> **WHAT IS EXPECTED**: Please copy each line from the entries that contains the string "Install".
[[ MATERIAL FOR THE TASK open ]]
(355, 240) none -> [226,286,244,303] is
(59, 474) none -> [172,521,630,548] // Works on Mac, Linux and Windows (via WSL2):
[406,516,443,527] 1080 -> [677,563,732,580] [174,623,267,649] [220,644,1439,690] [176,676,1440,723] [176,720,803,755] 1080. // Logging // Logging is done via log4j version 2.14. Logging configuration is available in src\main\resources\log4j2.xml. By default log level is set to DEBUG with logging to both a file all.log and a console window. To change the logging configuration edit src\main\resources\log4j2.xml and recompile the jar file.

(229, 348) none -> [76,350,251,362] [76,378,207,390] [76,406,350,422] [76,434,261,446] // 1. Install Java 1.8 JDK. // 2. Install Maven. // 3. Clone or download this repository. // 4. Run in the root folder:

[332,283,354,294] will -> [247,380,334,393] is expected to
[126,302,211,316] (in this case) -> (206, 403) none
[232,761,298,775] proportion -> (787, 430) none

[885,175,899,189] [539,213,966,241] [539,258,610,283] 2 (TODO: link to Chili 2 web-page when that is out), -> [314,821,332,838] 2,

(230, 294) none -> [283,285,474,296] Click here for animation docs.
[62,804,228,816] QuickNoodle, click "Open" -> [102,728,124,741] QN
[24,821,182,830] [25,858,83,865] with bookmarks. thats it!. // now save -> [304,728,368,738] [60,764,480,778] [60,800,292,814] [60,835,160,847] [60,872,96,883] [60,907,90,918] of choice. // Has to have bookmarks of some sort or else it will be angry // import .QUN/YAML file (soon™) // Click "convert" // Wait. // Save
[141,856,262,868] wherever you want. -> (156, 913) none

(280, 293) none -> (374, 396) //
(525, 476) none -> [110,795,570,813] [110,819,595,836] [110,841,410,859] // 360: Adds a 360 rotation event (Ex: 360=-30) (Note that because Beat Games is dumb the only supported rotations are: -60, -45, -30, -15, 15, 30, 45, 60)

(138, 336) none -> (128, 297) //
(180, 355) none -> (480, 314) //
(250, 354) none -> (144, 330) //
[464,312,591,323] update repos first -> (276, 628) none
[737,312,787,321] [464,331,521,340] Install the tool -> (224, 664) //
[[ MATERIAL FOR THE TASK closed ]]
> **REPLY TO THE EXERCISE**:
(229, 348) none -> [76,350,251,362] [76,378,207,390] [76,406,350,422] [76,434,261,446] // 1. Install Java 1.8 JDK. // 2. Install Maven. // 3. Clone or download this repository. // 4. Run in the root folder:
[737,312,787,321] [464,331,521,340] Install the tool -> (224, 664) //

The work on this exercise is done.